Ketzer, Hexen und Verdammte - Skulpturen - Rainer G. Schumacher, IOCO Aktuell, 16.07.2018


Kunst- und Heidegarten Lauheide
Finissage für Ketzer, Hexen und Verdammte
Dienstschluss für Dante
Von Hanns Butterhof
Bis zum 21. Juli 2018 ist die Ausstellung Ketzer, Hexen und Verdammte mit Bildern und Skulpturen Rainer G. Schumachers im Kunst- und Heidegarten Lauheide 15 in Telgte noch zu sehen. Wenn sie dann endet, wird eine solch umfangreiche Ausstellung mit Werken des 1941 in Berlin geborenen, an der Hochschule für Bildende Künste in Dresden ausgebildeten Sitte-Meisterschülers, der jetzt in Spanien lebt und arbeitet, in Deutschland kaum mehr zu sehen sein.
Die Arbeiten, über vierzig Skulpturen, sind aus der Auseinandersetzung des Künstlers mit der Divina Comedia Dantes (1265 – 1321) und dem Werk des Münsteraner Literaturwissenschaftlers Alwin Binder hervorgegangen, dem die Ausstellung gewidmet ist.
Schumachers Herangehen an die Divina Comedia ist alles andere als illustrativ. Vielmehr gestaltet er sehr aktuelle Figuren, belastet mit den Erfahrungen aus seiner eigenen Welt, für die sich als Bezugsgröße das Inferno am schlüssigsten angeboten hat.
Betritt man das Ausstellungsgelände, säumen 20 Skulpturen der Verdammten in Doppelreihe den Gartenweg. Sie wirken wie Ausgrabungen aus dem Höllentrichter, denen noch die Reste dieses Unortes anhaften.

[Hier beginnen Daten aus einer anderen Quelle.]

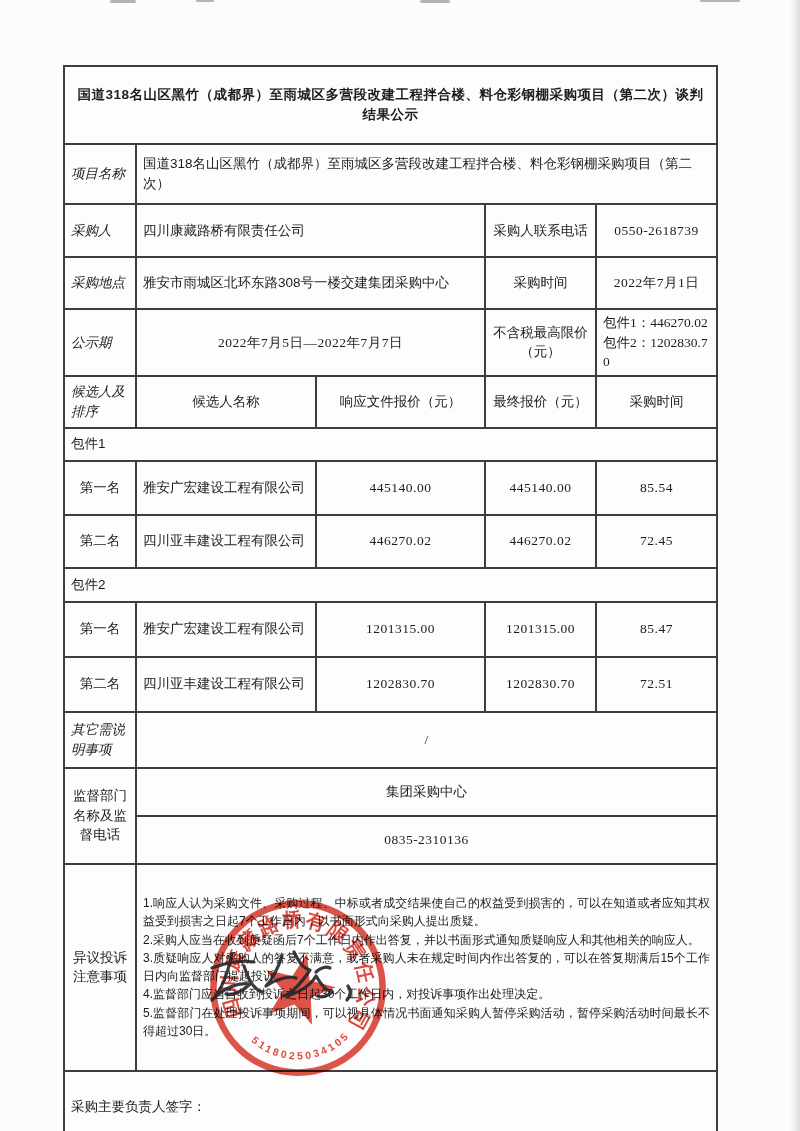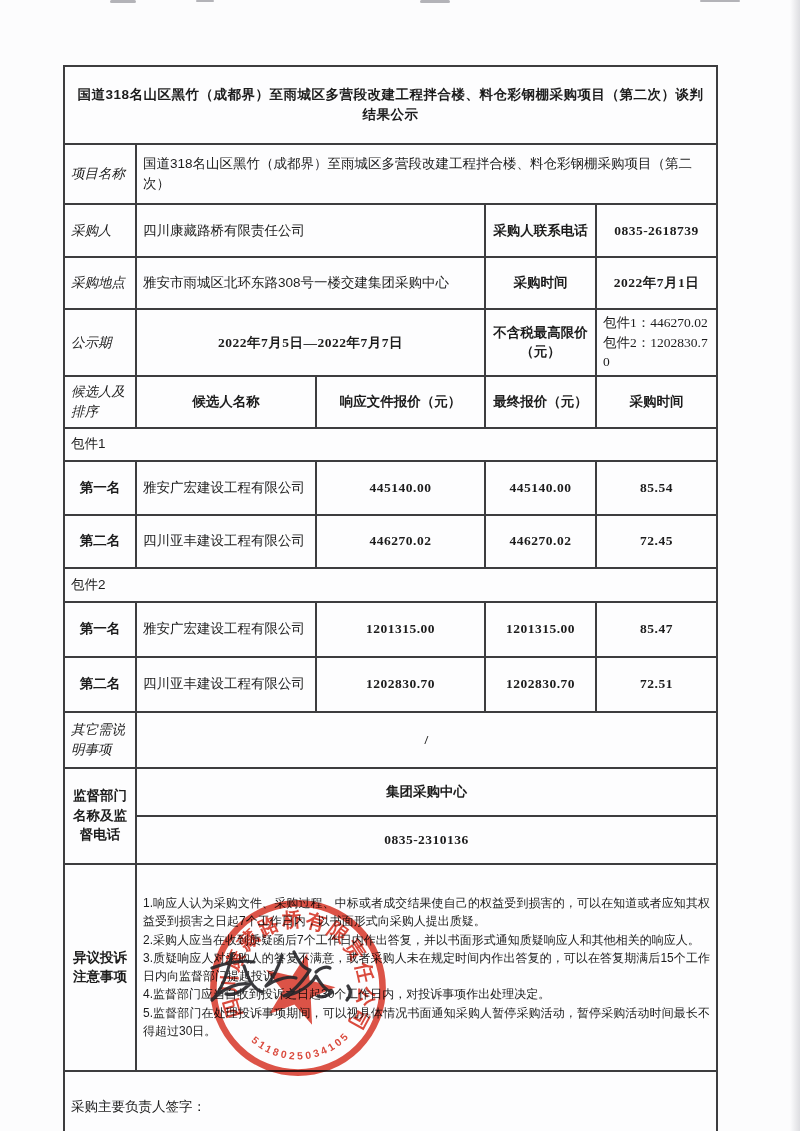--- a/index.html
+++ b/index.html
@@ -27,21 +27,21 @@
     line-height:1.45;
     vertical-align:middle;
     word-break:break-all;
     overflow:hidden;
   }
   td.title-cell{
     font-size:19.5px;font-weight:700;text-align:center;
     line-height:1.6;padding:8px 14px;letter-spacing:.5px;
   }
   td.lbl{padding-left:5px;font-style:italic;}
-  td.c{text-align:center;font-weight:bold;}
+  td.c{text-align:center;}
   .num{font-family:"Liberation Serif","DejaVu Serif",serif;font-size:14px;letter-spacing:.5px;}
   .price-lines{font-family:Liberation Serif, serif;font-size:11.5px;line-height:1.55;text-align:left;padding-left:2px;}
   td.section-cell{text-align:left;font-weight:400;padding:2px;}
   td.notice-cell{vertical-align:middle;padding:6px 8px;}
   .notice-line{font-size:12px;line-height:1.52;text-align:justify;}
   tr.h70 td{height:70px;} tr.h52 td{height:52px;} tr.h45 td{height:45px;}
   tr.h44 td{height:44px;} tr.h49 td{height:49px;} tr.h25 td{height:25px;}
   tr.h46 td{height:46px;} tr.h26 td{height:26px;} tr.h47 td{height:47px;}
   tr.h48 td{height:48px;} tr.h40 td{height:40px;} tr.h199 td{height:199px;}
   tr.h64 td{height:64px;}
@@ -76,21 +76,21 @@
 
     <tr class="h52">
       <td class="lbl">项目名称</td>
       <td colspan="4">国道318名山区黑竹（成都界）至雨城区多营段改建工程拌合楼、料仓彩钢棚采购项目（第二次）</td>
     </tr>
 
     <tr class="h45">
       <td class="lbl">采购人</td>
       <td colspan="2">四川康藏路桥有限责任公司</td>
       <td class="c">采购人联系电话</td>
-      <td class="c num">0835-2618739</td>
+      <td class="c num">0550-2618739</td>
     </tr>
 
     <tr class="h44">
       <td class="lbl">采购地点</td>
       <td colspan="2">雅安市雨城区北环东路308号一楼交建集团采购中心</td>
       <td class="c">采购时间</td>
       <td class="c num">2022年7月1日</td>
     </tr>
 
     <tr class="h49">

Die weiteren Gestalten der Ketzer und Hexen beschwören eines der finstersten Kapitel der christlichen Religion und institutionalisierten Kirche herauf, die Dantes Welt ideologisch grundieren. Schumachers Kunstwerke beantworten keine Fragen, warum diese Schrecknisse möglich waren und in vielfältiger Gestalt weiter möglich sind. Die Skulpturen stellen diese Fragen aber buchstäblich den Betrachtern in den Weg.
Die Köpfe der Ketzer – Meister Eckhart ist dabei, Blaise Pascal und Benedictus de Spinoza - sind nicht als spiegelverkehrte Heiligenbilder und Märtyrer-Mahnmale mit Verklärungs-Gestus gedacht. Sie tragen als geschichtliche Gestalten unabhängigen Denkens die schmerzvollen Züge der Anstrengung ihrer aufrechten Haltung. Wie Ketzer wurden auch die Hexen laut Anordnung Papst Gregors IX. behandelt, nämlich gemartert und getötet. Ihre Skulpturen sind eine Mahnung an die menschliche Anfälligkeit für kleinmütigen Unverstand und ideologische Manipulation, die so viele Opfer gefordert haben und weiter fordern. Sie hat Schumacher in der Umarmung uneingeschränkter Sympathie gestaltet.

Die Ausstellung Ketzer, Hexen und Verdammte Rainer G. Schumachers ist in ihrer ästhetischen Ernsthaftigkeit ein Statement zur Skulptur der Zeit zwischen Kasseler documenta und Münsteraner skulptur projekte. Sie dokumentiert die Lebendigkeit des traditionellen Skulptur-Begriffs jenseits von kunstideologischem Dogmatismus und Spaßkultur mit Mitmach-Events. Die Ausstellung hat alle Aufmerksamkeit verdient, die ihr noch bis zum 21.7. gezollt werden kann. Dann ist Dienstschluss für Dante.